– Скорее всего, нет, – признаю я.

– Нет, точно нет! Вас надо было подтолкнуть.

– Не веди себя так, будто совершила альтруистичный поступок. Ты прекрасно знаешь, что действовала из злых побуждений.

Китти пропускает это мимо ушей и спрашивает:

– Что значит «альтруистичный?»

– Бескорыстный, благородный, щедрый… в общем, полная твоя противоположность.

Китти визжит и набрасывается на меня, и мы немного боремся, задыхаясь от смеха и наталкиваясь на мебель. Раньше я могла обезвредить ее без особых усилий, но с годами наши шансы уравниваются. У нее крепкие ноги, и она умеет изворачиваться, как червяк, выскальзывая из моей хватки. Наконец мне удается соединить ее руки у нее за спиной, и она кричит:

– Сдаюсь! Сдаюсь!

Когда я ее отпускаю, она вспрыгивает и снова на меня нападает, щекоча меня под мышками и подбираясь к шее.

– Только не шею! Только не шею! – визжу я.

Шея – мое слабое место, и каждый в семье это знает. Я падаю на колени и смеюсь так, что начинает болеть живот.

– Хватит, хватит! Пожалуйста!

Китти прекращает меня щекотать.

– Считай это моим альтрусти… альтруистичным поступком, – заявляет она. – Я альтруистичка!

– Альтруистка, – поправляю я, тяжело дыша.

– По-моему, «альтруистичка» тоже хорошо звучит.

Если бы Китти не отправила мои письма, нашли бы мы с Питером дорогу друг к другу? Ответ «нет» мне кажется наиболее вероятным, но почему? Может, мы бы шли разными дорогами, но встретились на каком-нибудь другом перекрестке? А может, и нет. В любом случае сейчас мы здесь.

21

– Расскажи мне подробнее о твоем молодом человеке, – просит Сторми.

Мы сидим, скрестив ноги, у нее на полу, разбирая фотографии и памятные бумажки для ее альбома. Сегодня она одна пришла на «Скрапбукинг для пенсионеров», так что мы переместились в ее квартиру. Я волнуюсь, что Джанетт заметит низкую посещаемость, но с тех пор, как я начала здесь работать, она даже не показывается. Тем лучше.

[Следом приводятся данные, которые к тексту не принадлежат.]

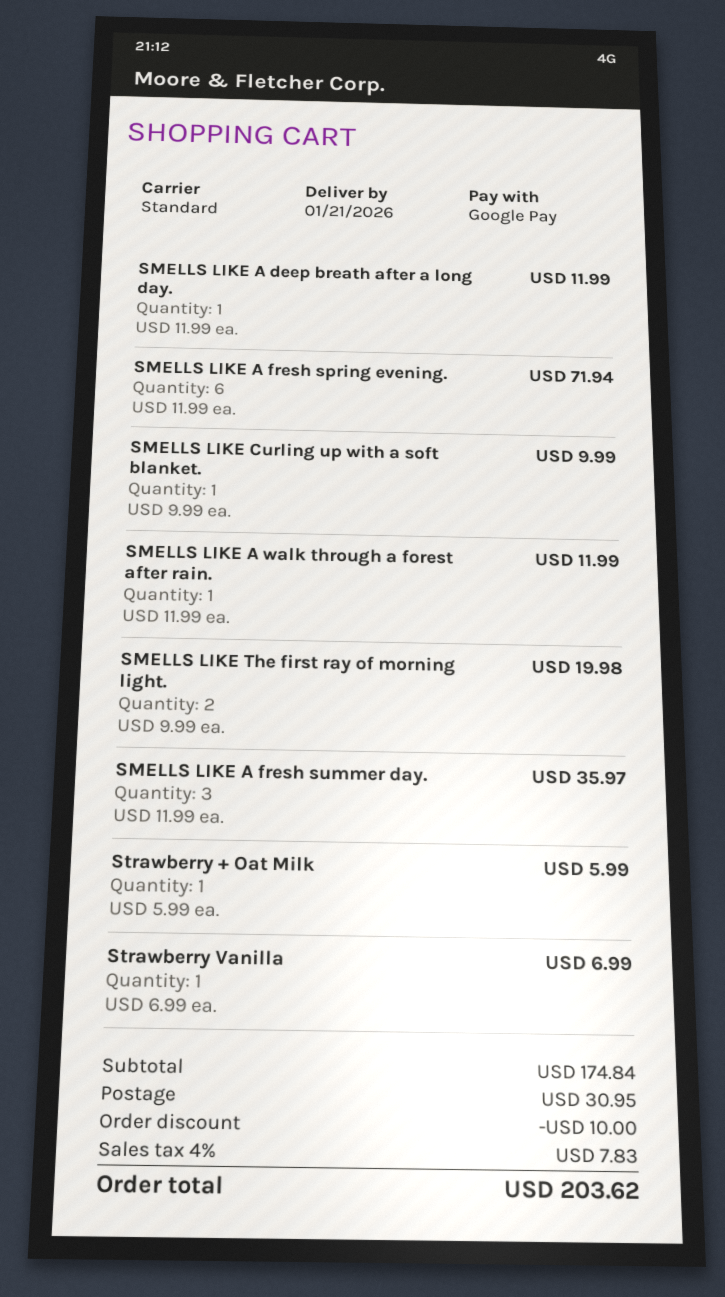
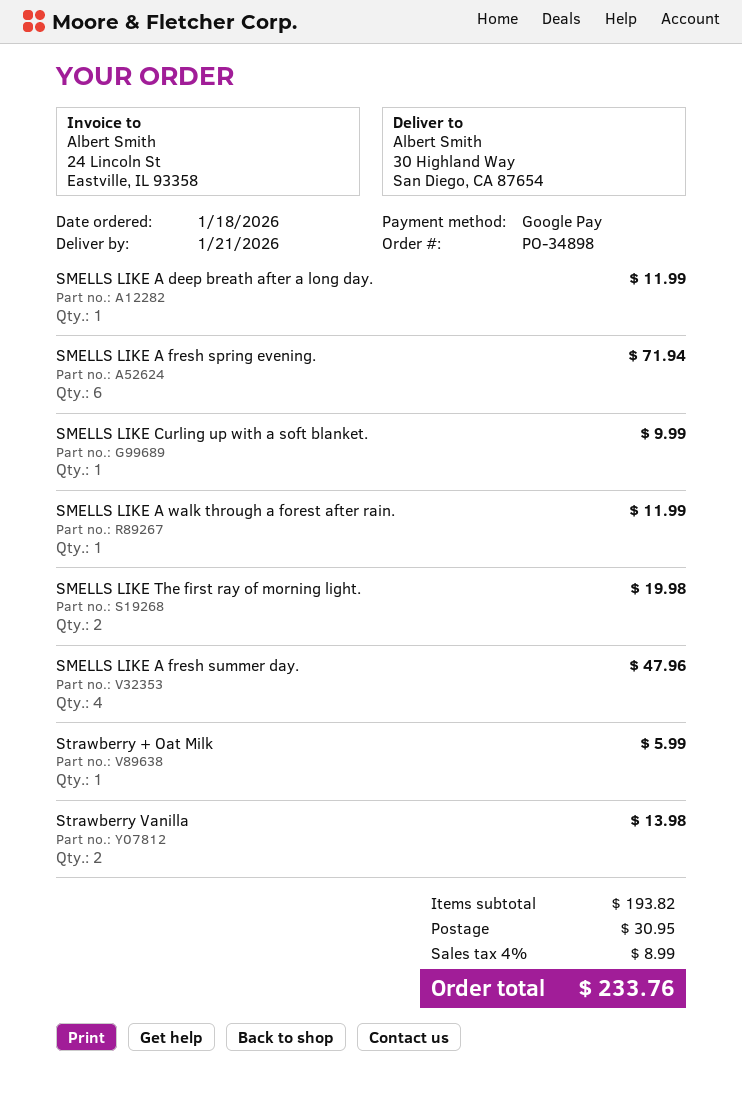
SMELLS LIKE A fresh summer day.: 3 for 35.97 -> 4 for 47.96
Strawberry Vanilla: 1 for 6.99 -> 2 for 13.98
subtotal: 174.84 -> 193.82
discount: 10.00 -> none
tax: 4% = 7.83 -> 4% = 8.99
total: 203.62 -> 233.76

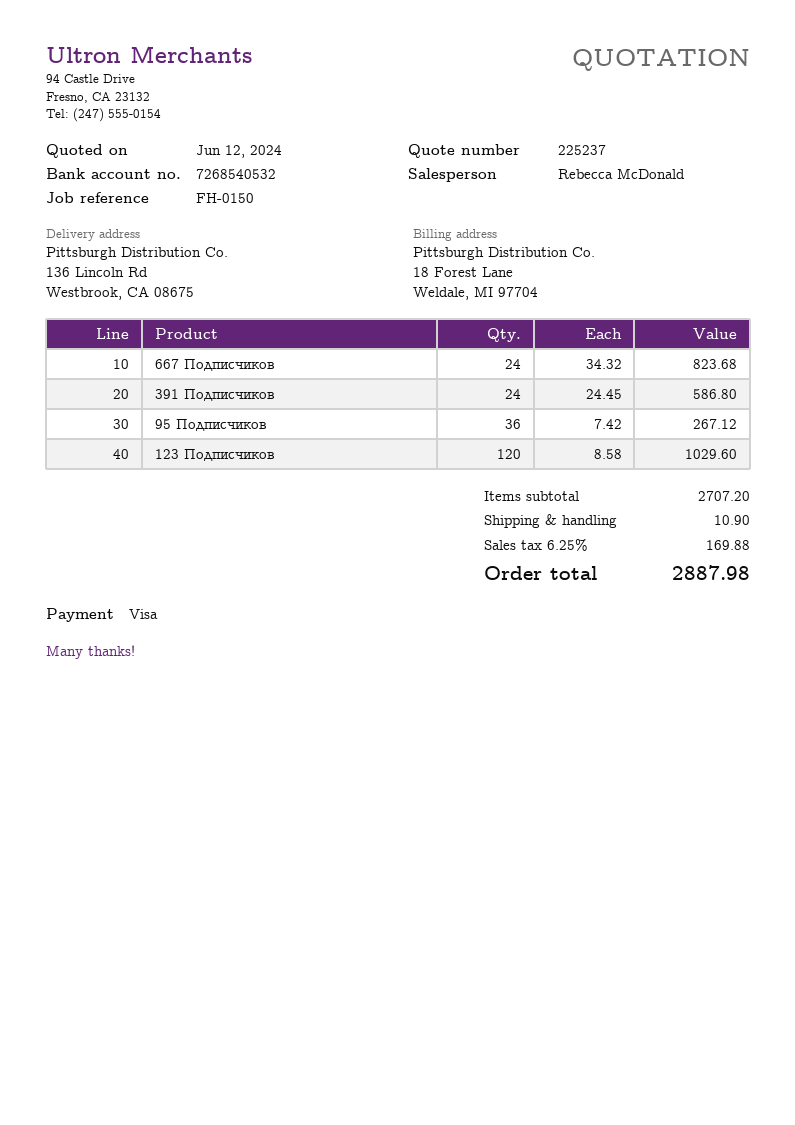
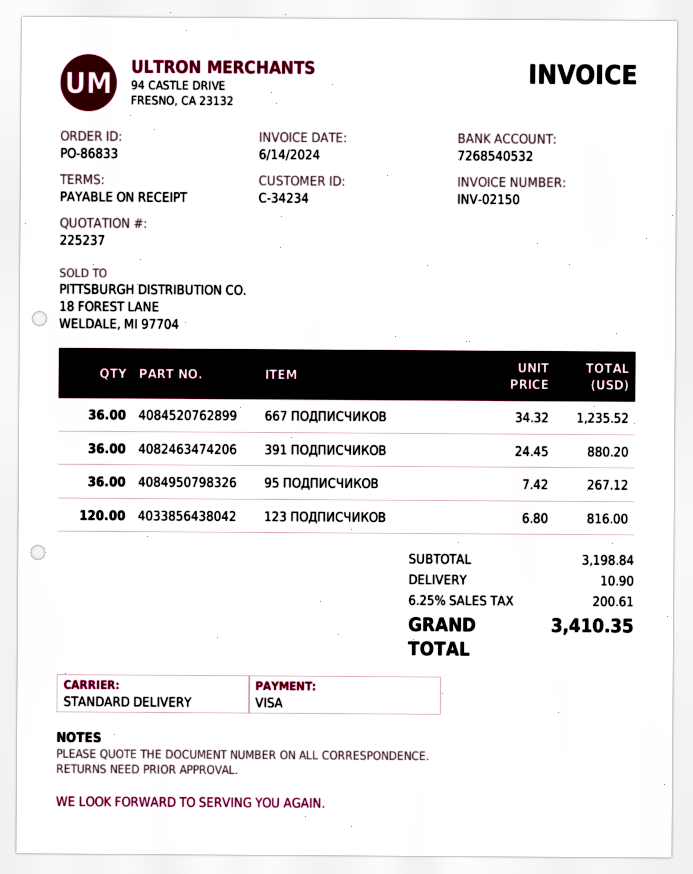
667 Подписчиков: 24 x 34.32 = 823.68 -> 36 x 34.32 = 1235.52
391 Подписчиков: 24 x 24.45 = 586.80 -> 36 x 24.45 = 880.20
123 Подписчиков: 120 x 8.58 = 1029.60 -> 120 x 6.80 = 816.00
subtotal: 2707.20 -> 3198.84
tax: 6.25% = 169.88 -> 6.25% = 200.61
total: 2887.98 -> 3410.35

– Что вы хотите о нем знать?

– Он спортсмен?

– Он играет в лакросс.

– Лакросс? – переспрашивает она. – Не футбол, бейсбол или баскетбол?

– Он хорошо играет. Колледжи предлагают ему стипендию.

– Покажешь его фотографию?

Я достаю телефон и показываю снимок, где мы вдвоем сидим в машине. На Питере темно-зеленый свитер, в котором, на мой взгляд, он выглядит особенно хорошо. Мне нравится, когда он в свитере. Сразу хочется обнять его и потискать, как мягкую игрушку.

Сторми внимательно его рассматривает.

– Хм, – одобряет она. – Да, он очень симпатичный. Но до моего внука ему далеко. Мой внук похож на молодого Роберта Редфорда.

Ух ты!

– Я покажу, если не веришь, – говорит она, поднимаясь, и начинает искать фотографию.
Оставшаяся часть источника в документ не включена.